It’s Time for Washington to Protect Our Daughters
America wants Republicans to roll back the Left’s “transgender” agenda. Here’s how they can do it.
On Wednesday, the Supreme Court heard oral arguments in United States v. Skrmetti, a case challenging a 2023 Tennessee law banning genital surgery and puberty blockers for minors suffering from gender dysphoria. The case is an important reminder that, despite overwhelming popular opposition to the transgender movement, rolling back the Left’s last four years of transgender ideology won’t come easy.
Consider the flack that Speaker of the House Mike Johnson faced just last month when—prompted by the election of Tim McBride, a “transgender” congressman from Delaware—he announced a new rule ensuring that the women’s restrooms and locker rooms in Congress are reserved for, well, women.
Or take the example of South Carolina Rep. Nancy Mace, who faced death threats recently after she introduced the Protecting Women’s Private Spaces Act, which would prevent men from using women’s private, protected facilities on all federal property.
Despite these attempts at intimidation, conservatives owe it to the American people to keep their eye on the ball.
On Jan. 20, 2021—Joe Biden’s very first day in office—he signed Executive Order 13988, which changed the substance of more than 100 laws by requiring every federal agency to expand its prohibitions on sex discrimination to include “gender identity or expression” discrimination. And for the next four years, Democrats aggressively pushed gender-neutral bathrooms, locker rooms, and dorm rooms; advanced pronoun-related speech codes; and advocated for men to compete in women’s sports.
The predictable result of this radical social experiment was a raft of injuries sustained by teen girls and millions of hardworking Americans throwing their support behind Republicans this election.

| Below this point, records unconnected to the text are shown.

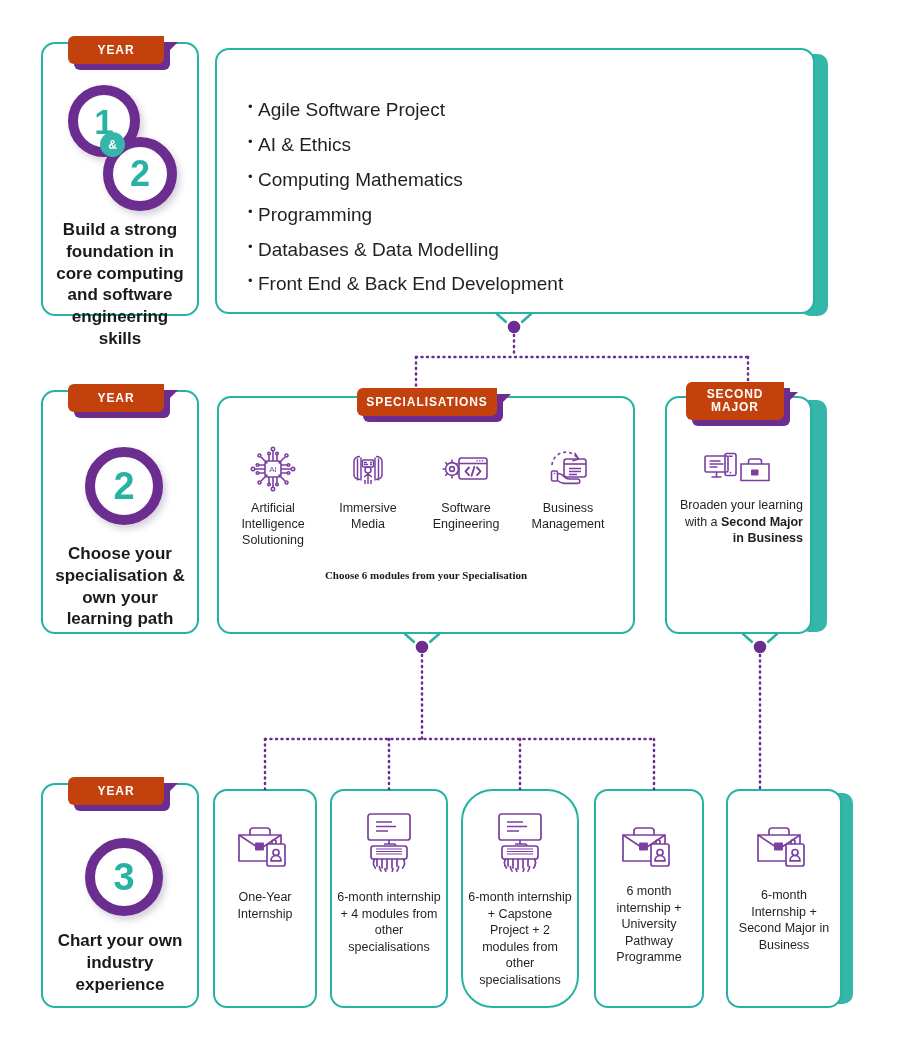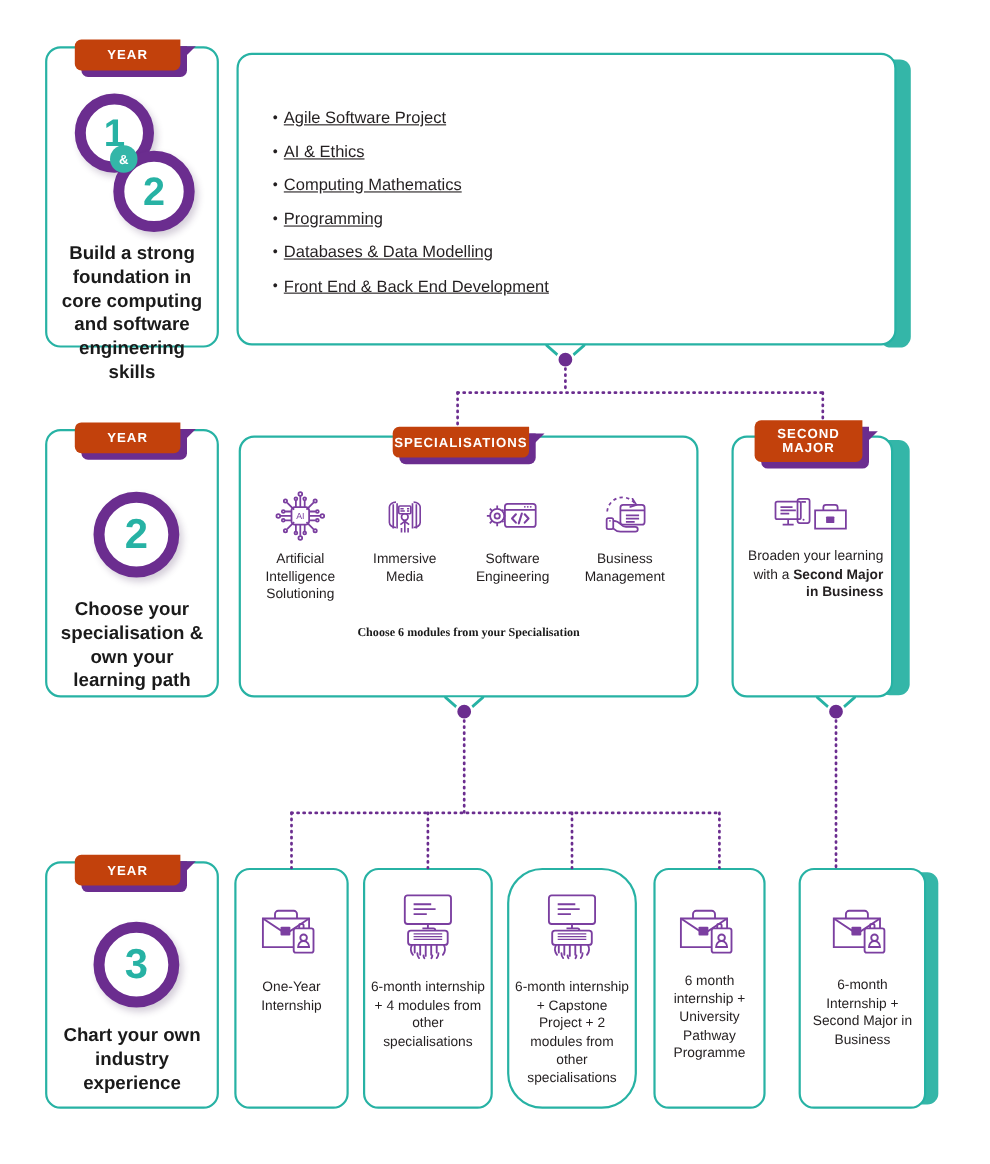"Agile Software Project" .mod-row .lbl { font-size: 15px -> 19px; text-decoration: underline -> none }
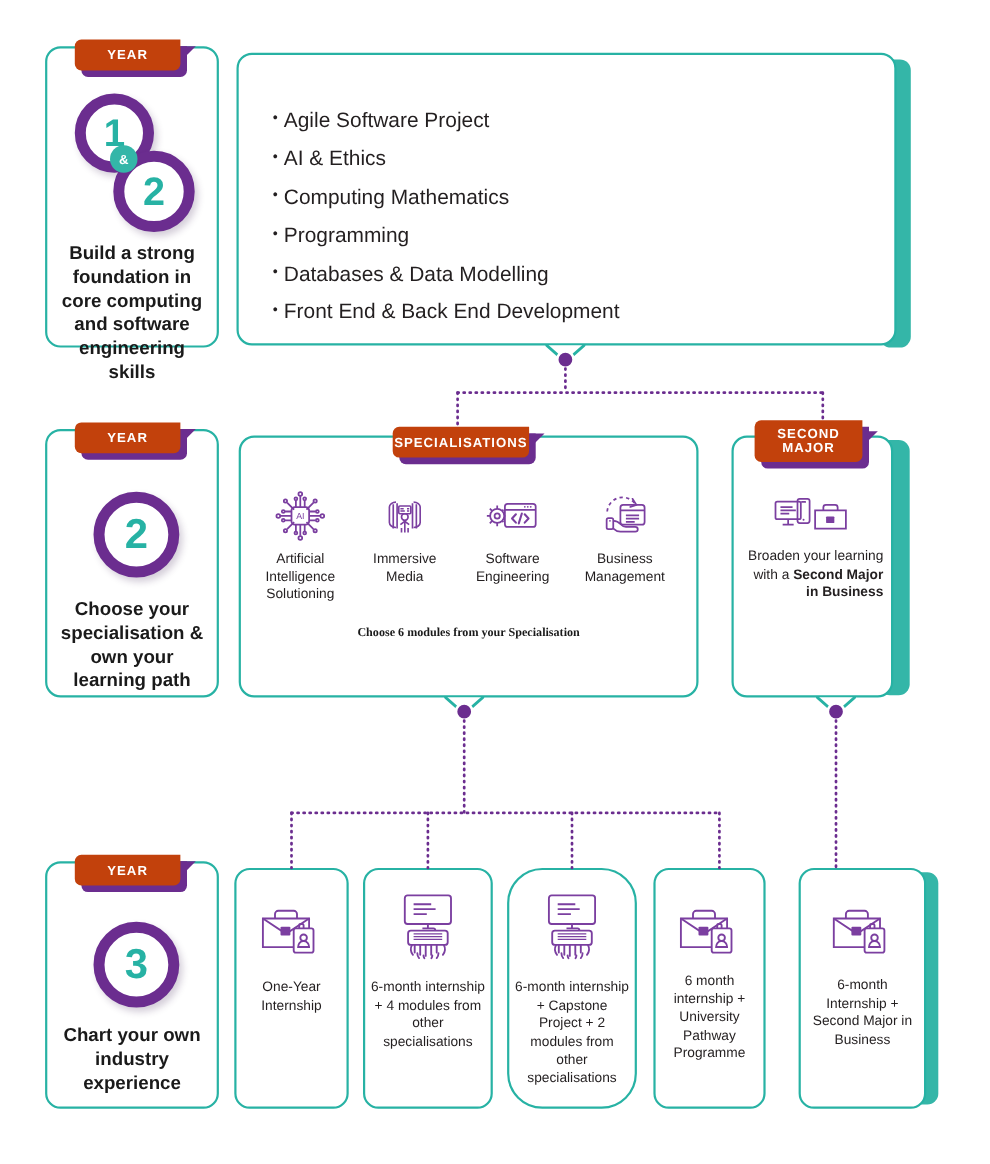"SPECIALISATIONS" div.ribbon { width: 124px -> 140px }
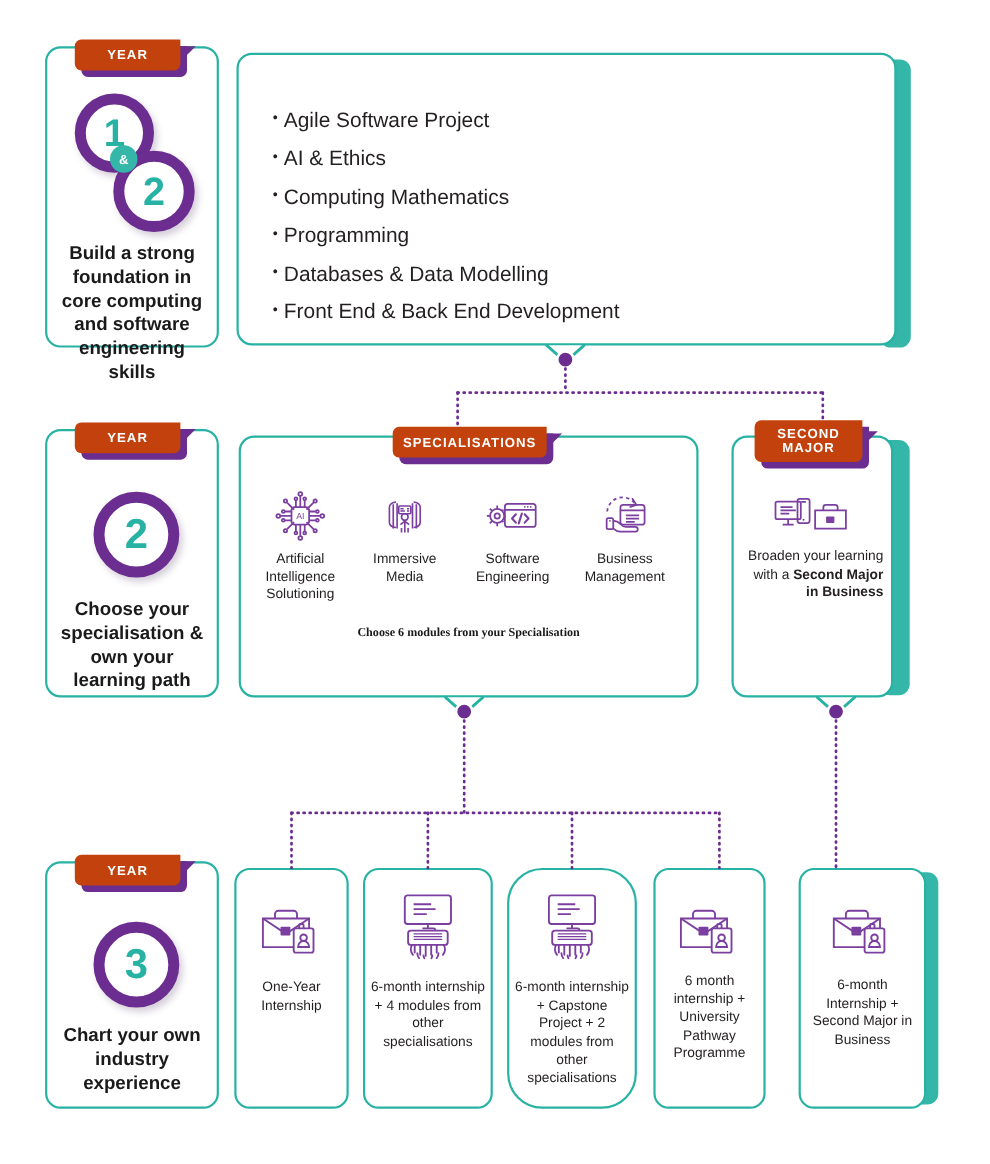"6 month internship + University" div.card { width: 102px -> 110px }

Now, with control of the White House and majorities in both chambers of Congress, Republicans have a moral obligation to go on offense and roll back the Left’s transgender agenda. Protecting women on Capitol Hill is a fine place to start, but conservatives can’t stop until we’ve guaranteed the safety of our mothers, sisters, and daughters across the country. --->READ MORE HERE
Supreme Court Case on ‘Transgender’ Procedures for Kids Could Threaten Women’s Sports, Defendant Says
Does the fact that cross-sex hormones affect children differently based on their sex make it unconstitutional for states to protect minors from transgender medical procedures?
This is the key issue of the case heard Wednesday by the Supreme Court, says Tennessee Attorney General Jonathan Skrmetti, a Republican who is the named respondent in United States v. Skrmetti.
The Biden-Harris administration filed suit against Tennessee on behalf of other opponents, asking the high court to strike down a state law banning transgender medical treatments for minors.
“The fundamental question of the Supreme Court case is: Does the mere fact that hormones affect kids differently mean that any regulation of hormones for kids is going to be a constitutional issue?” Skrmetti told The Daily Signal in a phone interview Wednesday night.
“We regulate medicine all the time,” Skrmetti said. “The states have been regulating the practice of medicine for hundreds of years. And yet we have this one odd carve-out because boys and girls are different, and that’s such a fundamental fact of human existence, it seems hard to see how we could be boxed in and left unable to protect kids just because we happen to have two sexes.”
U.S. v. Skrmetti will decide whether states may ban irreversible transgender medical interventions for children.
The high court is asked to rule on the constitutionality of SB 1, the Tennessee law that protects children from gender-transition procedures.
In Wednesday’s oral argument, lawyers for the U.S. government and the American Civil Liberties Union contended that the Tennessee law discriminates based on sex because it bans transgender medical procedures only “when inconsistent with the patient’s birth sex.”
U.S. Solicitor General Elizabeth Prelagor, representing the Biden-Harris administration, argued that so-called puberty blockers are prescribed to boys and girls with early-onset puberty. It is thus sex discrimination to deny puberty blockers based on sex to children with gender dysphoria, she said.
A doctor may prescribe estrogen to an adolescent female with a hormone disorder, but not to an adolescent male who wants to transition to a female, which Prelagor said is facial discrimination— discrimination that is plainly based on protected class or status.
Justice Amy Coney Barrett posed a hypothetical to her: What if a new drug with the sole purpose of blocking puberty was banned? Prelagor admitted that such a ban would not facially discriminate based on sex.